Your Life Purpose Is The Way Home

 

There is a funny thing about how time works in fairy tales.  At the end of the adventure, they say “and they lived happily ever after”.

The reality of time is that it takes your whole lifetime to live through the happily ever after part.  You don’t get to your star with a one and done journey.  A life purpose isn’t a one and done.  The journey will last your entire lifetime.

Your life purpose might be experienced in different ways in different times in your life, but it is always the same life purpose.

“At the end of life, what really matters is not what we bought, but what we built; not what we got, but what we shared; not our competence, but our character; and not our success, but our significance.  Live a life that matters.  Live a life of love” – Unknown

The story you are living in this moment is just a chapter in one of those books where there are over 1,000 pages and this one is the 4th one in the 12-book series.   There are a lot of hills, valleys, lakes and oceans to walk. It is a lot of walking to follow your star.

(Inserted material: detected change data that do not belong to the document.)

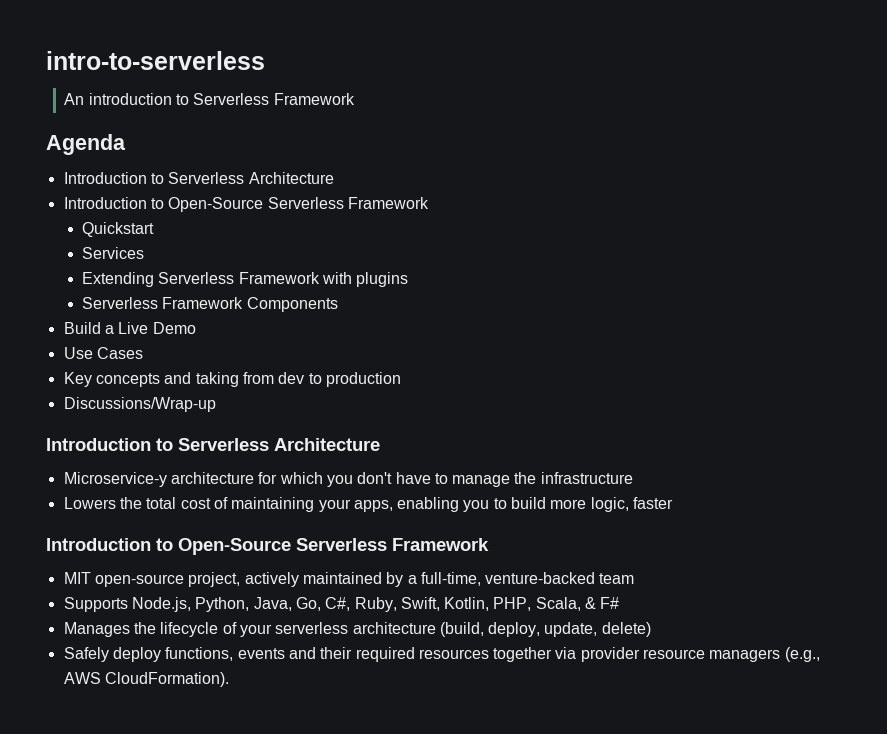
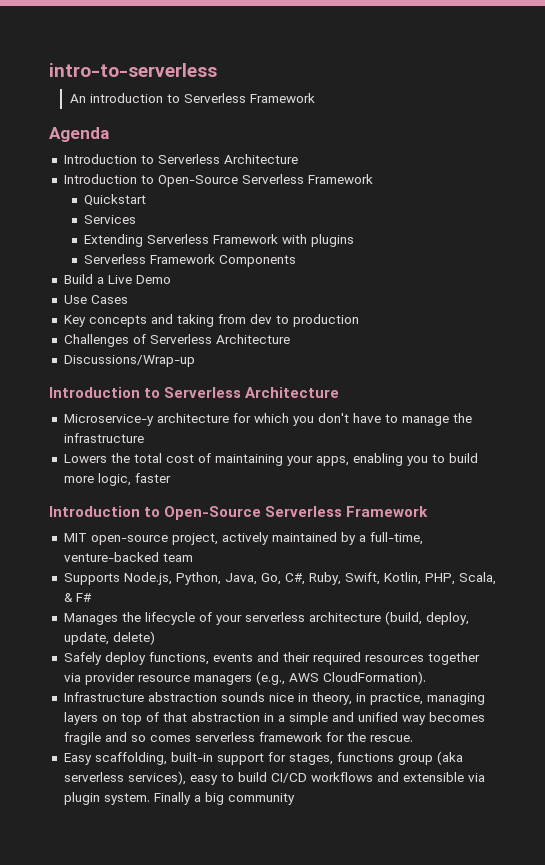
(401, 379) none -> [63,334,290,347] // Challenges of Serverless Architecture
(229, 679) none -> [63,692,485,705] [63,712,485,725] [63,732,413,745] [63,751,463,765] [63,771,485,785] [63,792,295,805] // Infrastructure abstraction sounds nice in theory, in practice, managing layers on top of that abstraction in a simple and unified way becomes fragile and so comes serverless framework for the rescue. // Easy scaffolding, built-in support for stages, functions group (aka serverless services), easy to build CI/CD workflows and extensible via plugin system. Finally a big community

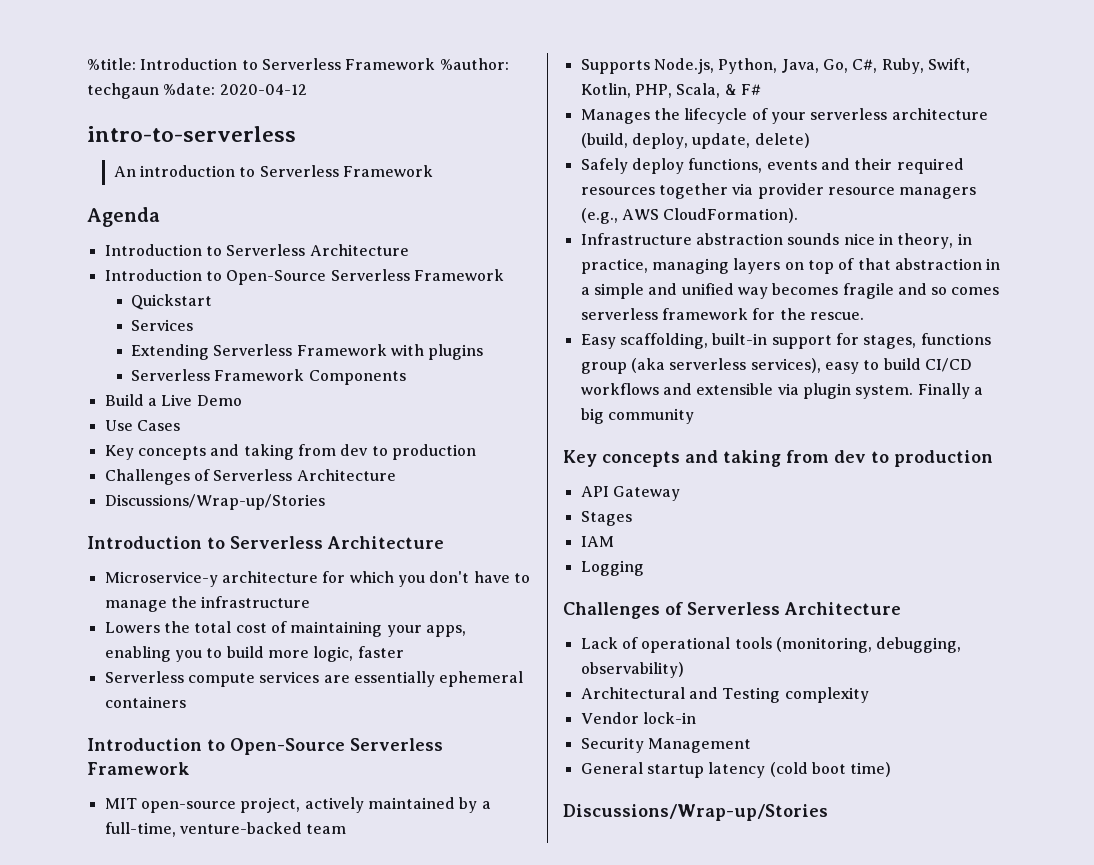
(49, 70) none -> [87,58,509,70] [87,83,307,99] %title: Introduction to Serverless Framework %author: techgaun %date: 2020-04-12 //
[63,355,195,367] Discussions/Wrap-up -> [104,494,325,510] Discussions/Wrap-up/Stories
(171, 478) none -> [104,671,524,687] [104,696,186,708] // Serverless compute services are essentially ephemeral containers
(295, 799) none -> [563,450,993,467] [580,486,680,501] [580,511,632,526] [580,536,614,547] [580,560,644,576] [563,602,901,619] [580,637,962,653] [580,662,684,678] [580,687,869,703] [580,712,696,724] [580,737,751,753] [580,762,892,778] [563,804,828,821] // Key concepts and taking from dev to production // API Gateway // Stages // IAM // Logging // Challenges of Serverless Architecture // Lack of operational tools (monitoring, debugging, observability) // Architectural and Testing complexity // Vendor lock-in // Security Management // General startup latency (cold boot time) // Discussions/Wrap-up/Stories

There are multiple ways in which your life purpose will be lived from the moment you are born, to the moment when this body dies, and you go on to the next adventure.  So, while you’re not who you used to be in this moment, you also still have time to become who you came here to be.

“Fear comes from not knowing what to expect and not feeling you have any control over what’s about to happen.  When you feel helpless, you’re far more afraid than you would be if you knew the facts” – Chris Hadfield

There are times in your life journey when you:

  • will go through a storm,
  • or walk through the desert,
  • or climb a mountain,
  • or feel like you are drowning in overwhelm.

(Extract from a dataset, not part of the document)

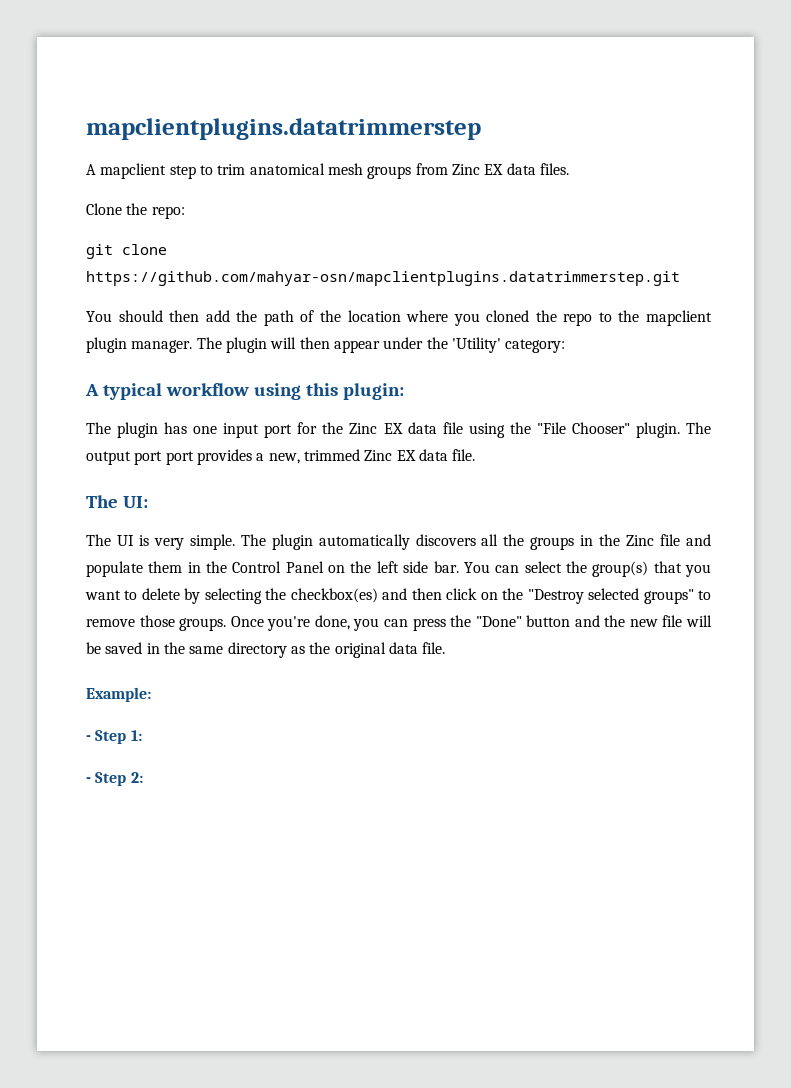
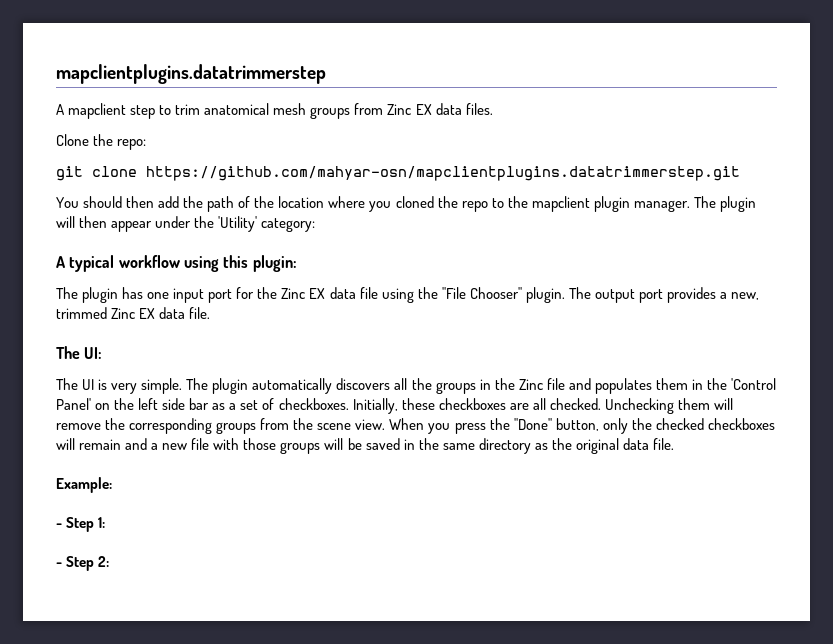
[165,451,194,465] port -> (663, 296) none
[86,561,143,577] populate -> [594,378,652,394] populates
[232,561,324,573] Control Panel -> [731,378,777,390] [56,398,91,410] 'Control Panel'
[433,561,712,577] [85,588,712,604] [86,615,683,631] bar. You can select the group(s) that you want to delete by selecting the checkbox(es) and then click on the "Destroy selected groups" to remove those groups. Once you're done, you can press the "Done" button and the new file -> [189,398,733,414] [56,418,775,434] [56,438,321,454] bar as a set of checkboxes. Initially, these checkboxes are all checked. Unchecking them will remove the corresponding groups from the scene view. When you press the "Done" button, only the checked checkboxes will remain and a new file with those groups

The actual danger you perceive versus what danger you are in usually don’t match up.  Danger is a thing, and fear is your reaction to it.  It’s not the thing that will stop you.

It is your imagined fear about the thing.  This is because what fear tells you is happening, is entirely different than reality.

Become skilled at facing fear.

Think about when you were learning to ride a bicycle.  There were some fears involved with learning to ride, as everyone crashes.  Some people just skin their knees or elbows.  Some people break an arm or leg.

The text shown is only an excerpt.